War and Peace in Marriage

The first for the husband is his wife…and vice versa

By Javier Vidal-Quadras

When we talk about fidelity, sexual infidelity immediately comes to mind. However, fidelity goes much further. I like to talk more about loyalty, which is a preference for the loved one, choosing him or her every day and putting him or her above others and above oneself. As the psychologist Aaron Beck puts it in one of his books, “I will always put her interests above those of others; I will defend her if she is criticized, and I will never take sides with others against her or limit myself to being neutral”.

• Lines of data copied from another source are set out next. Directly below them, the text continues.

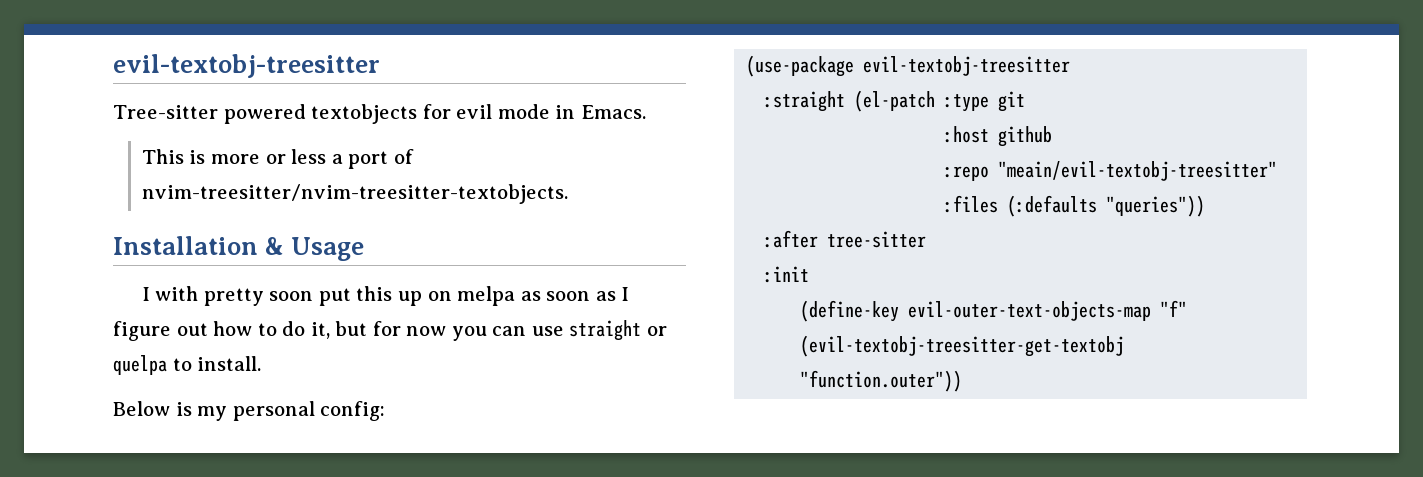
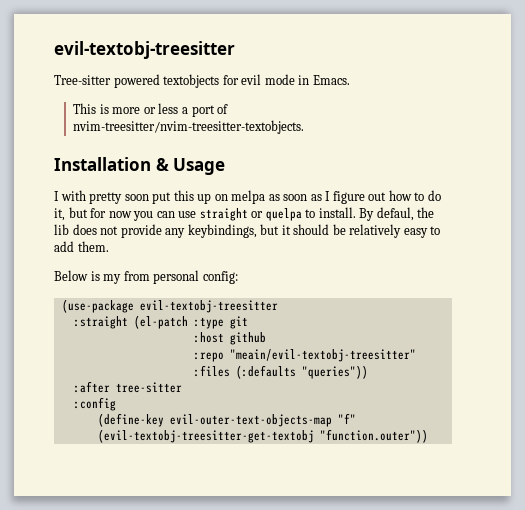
(262, 363) none -> [359,207,435,221] [54,224,441,238] [54,241,109,252] By defaul, the lib does not provide any keybindings, but it should be relatively easy to add them.
(228, 413) none -> [123,271,150,281] from
[764,266,810,283] :init -> [73,397,116,411] :config

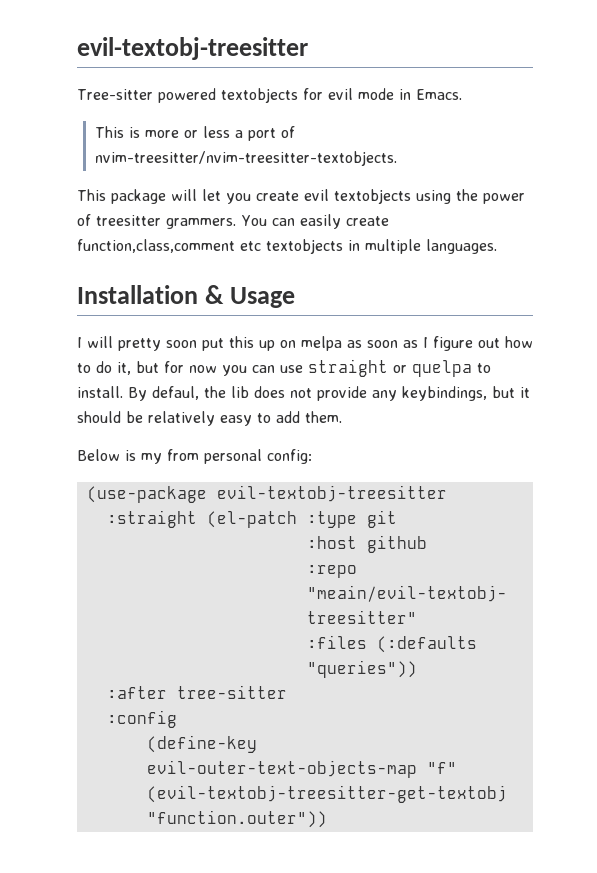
(305, 127) none -> [77,189,525,204] [77,214,389,229] [77,239,497,254] // This package will let you create evil textobjects using the power of treesitter grammers. You can easily create function,class,comment etc textobjects in multiple languages.
[60,190,86,201] with -> [87,336,113,348] will

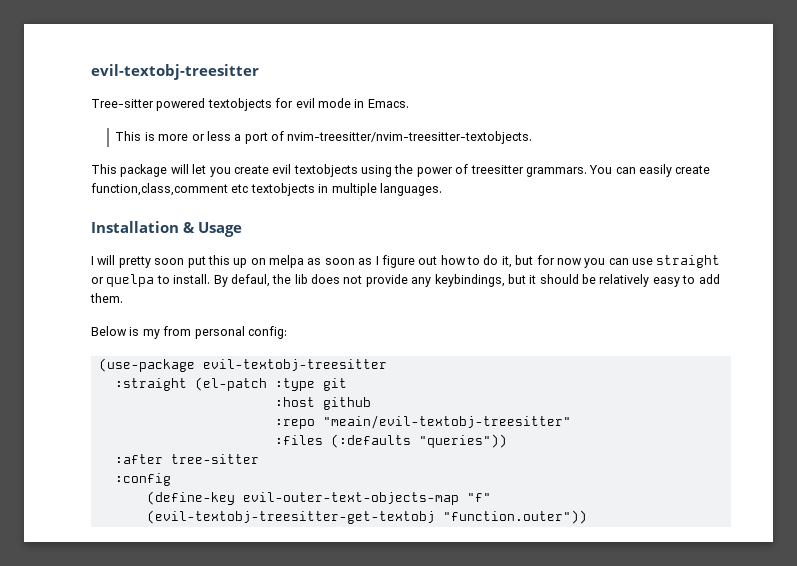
[166,218,236,229] grammers. -> [525,167,587,177] grammars.

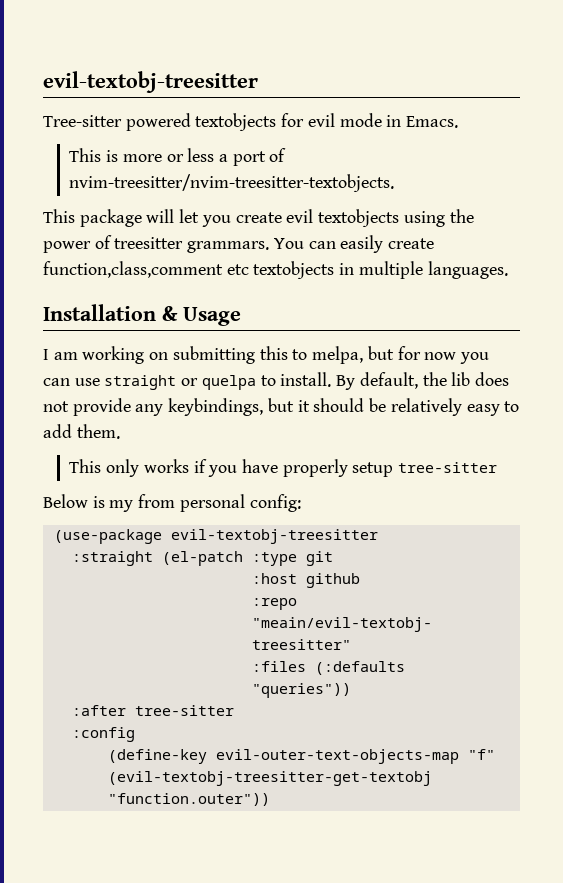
[97,255,512,268] will pretty soon put this up on melpa as soon as I figure out how to do it, -> [53,346,364,364] am working on submitting this to melpa,
[230,274,270,287] defaul, -> [359,372,418,389] default,
(123, 298) none -> [69,459,498,477] // This only works if you have properly setup tree-sitter

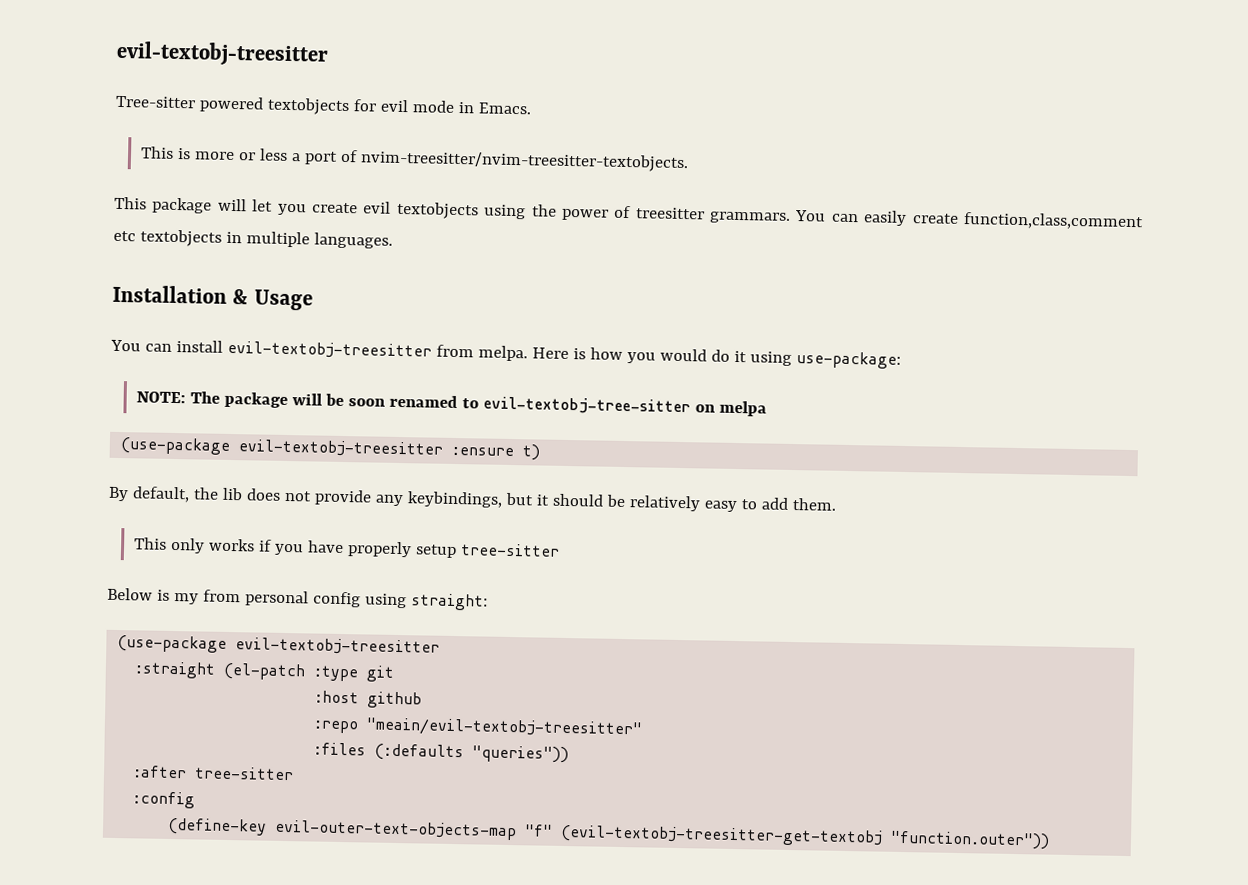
[43,346,489,364] [43,372,332,390] I am working on submitting this to melpa, but for now you can use straight or quelpa to install. -> [110,339,901,369] [135,391,767,417] [120,437,541,461] You can install evil-textobj-treesitter from melpa. Here is how you would do it using use-package: // NOTE: The package will be soon renamed to evil-textobj-tree-sitter on melpa // (use-package evil-textobj-treesitter :ensure t) //
[249,494,301,512] config: -> [312,591,488,611] config using straight:

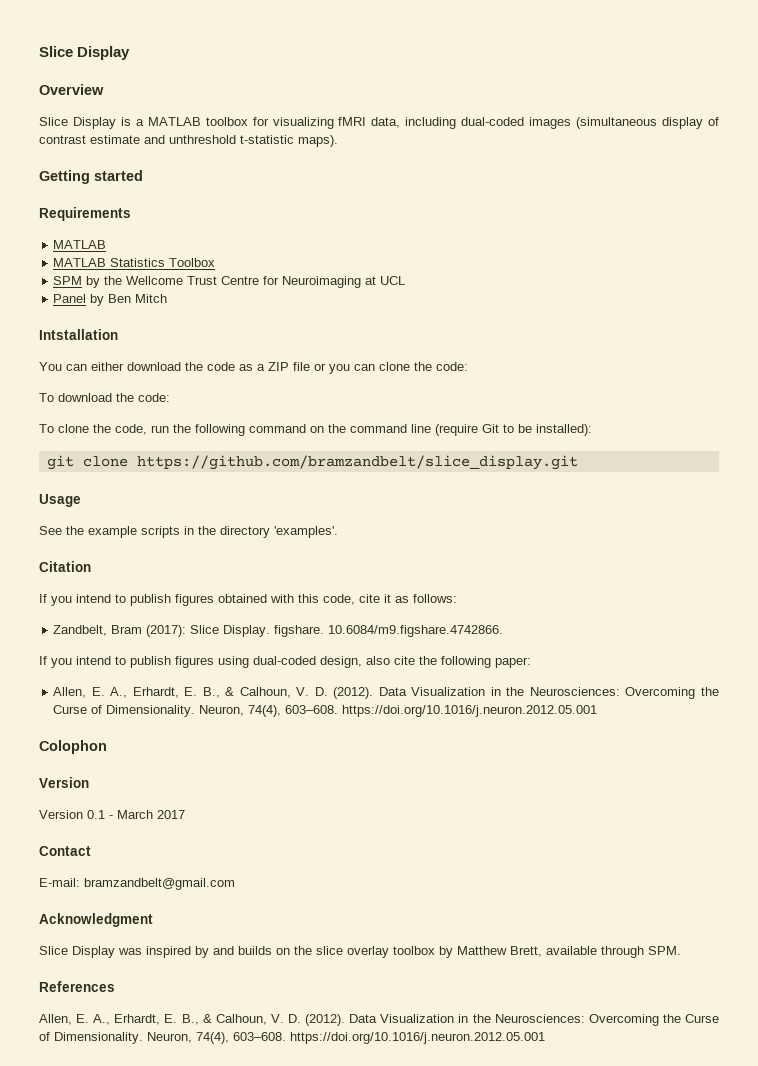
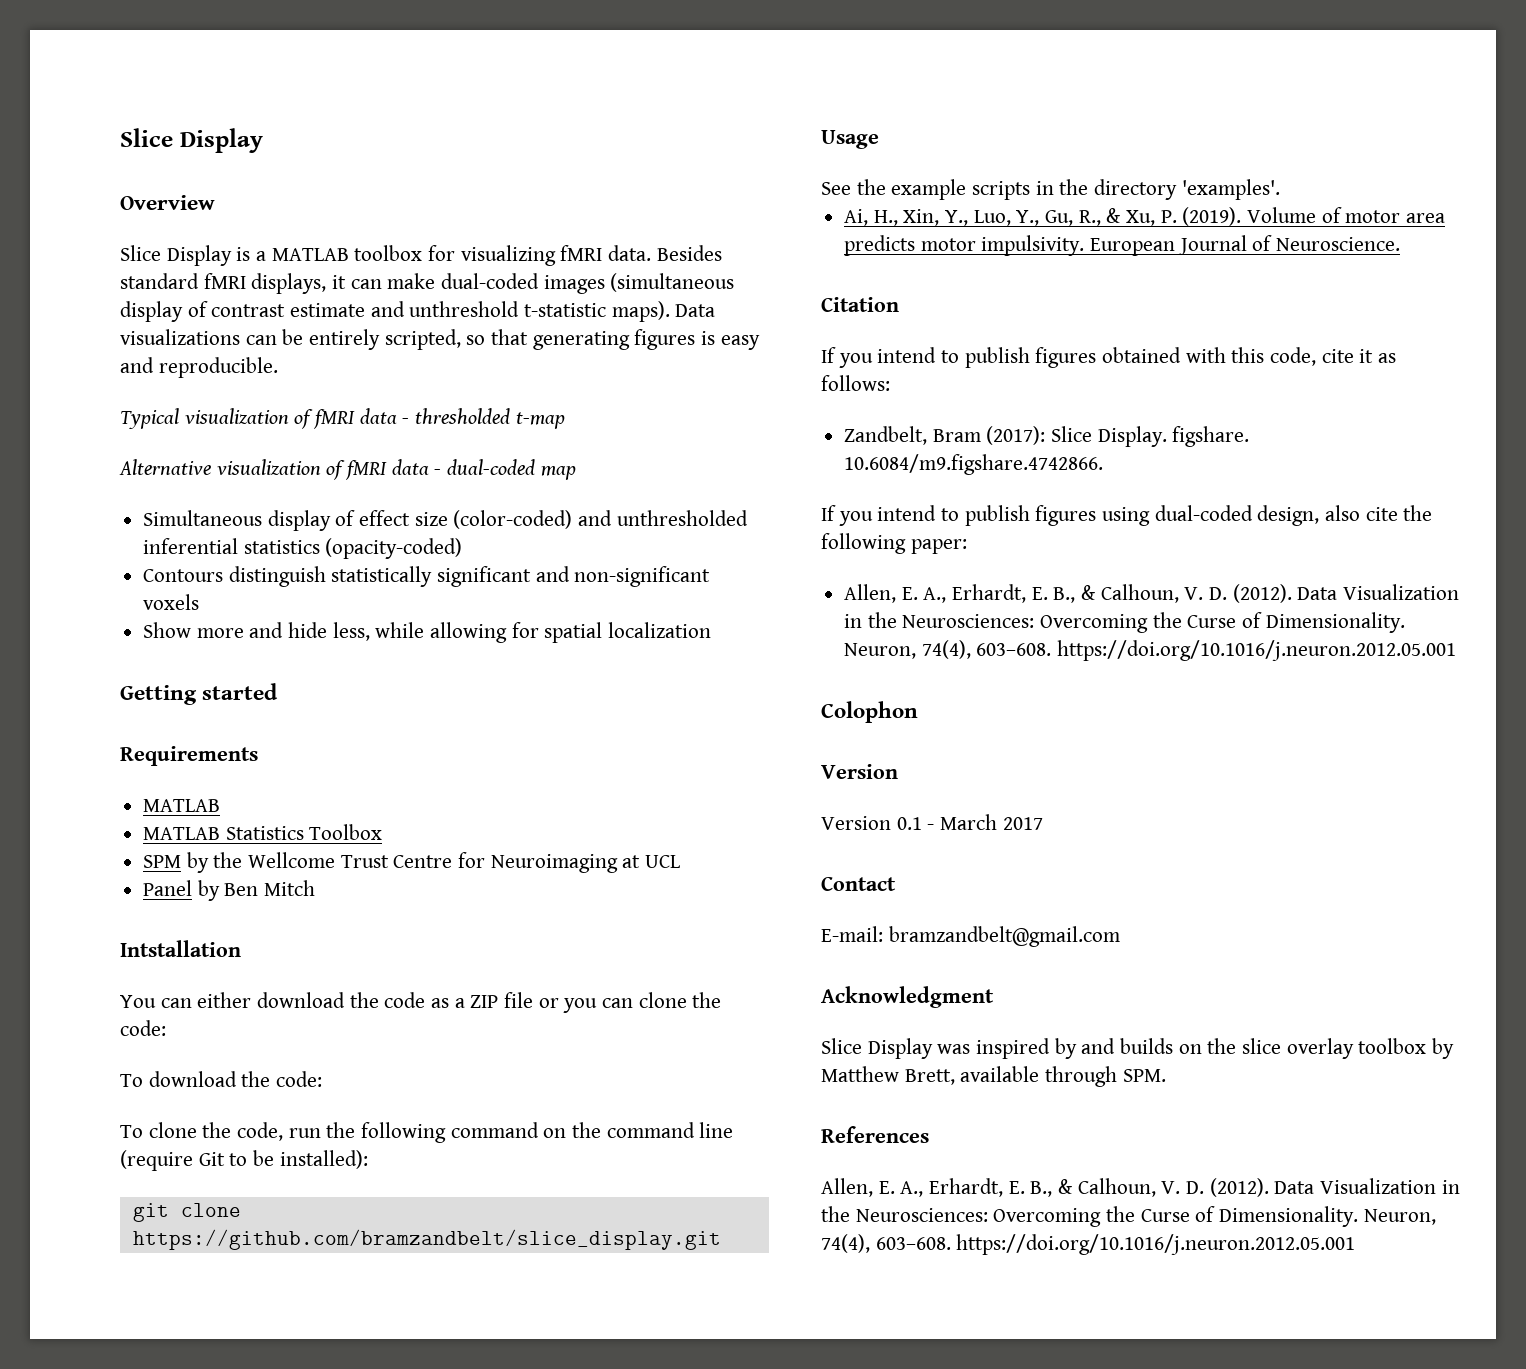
[371,117,457,129] data, including -> [608,245,722,261] [120,273,436,294] data. Besides standard fMRI displays, it can make
(338, 141) none -> [675,304,716,317] [120,329,760,350] [120,357,278,378] [120,408,565,429] [119,459,576,480] [143,510,748,531] [143,538,463,559] [143,566,711,587] [143,594,200,610] [143,622,712,643] Data visualizations can be entirely scripted, so that generating figures is easy and reproducible. // Typical visualization of fMRI data - thresholded t-map // Alternative visualization of fMRI data - dual-coded map // Simultaneous display of effect size (color-coded) and unthresholded inferential statistics (opacity-coded) // Contours distinguish statistically significant and non-significant voxels // Show more and hide less, while allowing for spatial localization
(338, 532) none -> [844,207,1446,226] [844,235,1401,256] // Ai, H., Xin, Y., Luo, Y., Gu, R., & Xu, P. (2019). Volume of motor area predicts motor impulsivity. European Journal of Neuroscience.

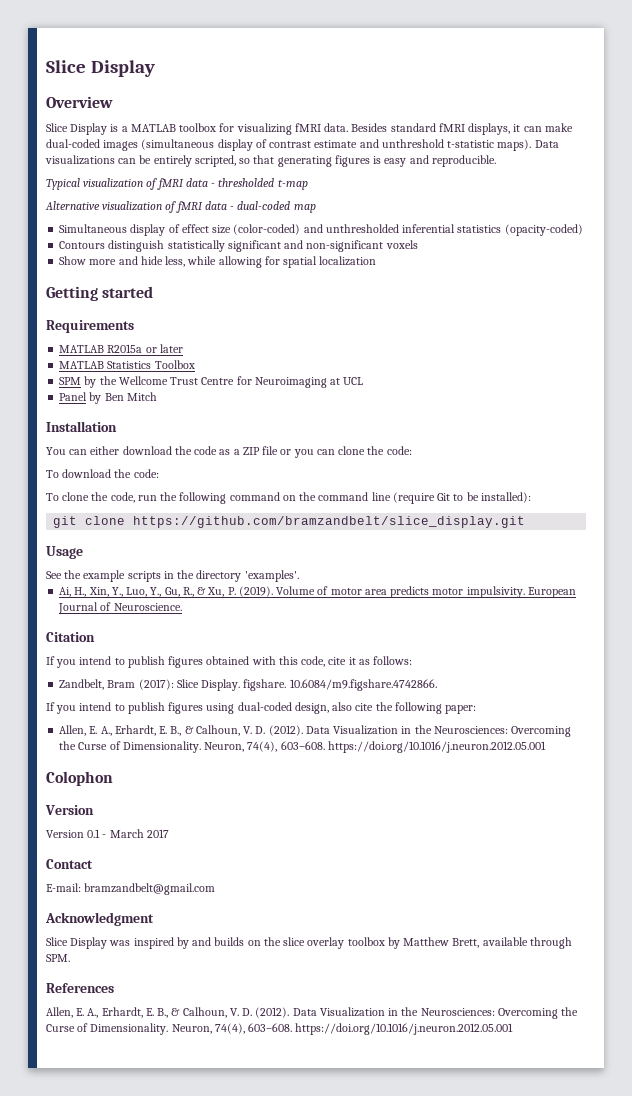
(221, 805) none -> [107,344,183,353] R2015a or later
[120,940,241,957] Intstallation -> [46,421,117,432] Installation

Infidelity to one’s Partner can Have Many Reasons

Disloyalty is not always sexual. One can be disloyal because of work, friends, hobbies, sports, one’s own peace and quiet, one’s own children! We are disloyal whenever we put any of these realities before the loved one. Yes, including one’s own children.

Everytime I talk of the hierarchy of love, the wedding of Thomas comes to mind, a good friend of mine from whom I have learned a lot. Thomas was suddenly widowed 13 years ago. He was over fifty years old. After a brief time, he met Pilar, his current wife; they fell in love and got married. At that age, one already knows what one wants and is able to size people up with a certain dexterity.

On their wedding day, at the end of the ceremony, Thomas went up to the ambo and addressed his children, who were already grown up, and before all the guests, to everyone’s surprise, he said, “Children, from today on, Pilar comes before anyone else.” That is loyalty.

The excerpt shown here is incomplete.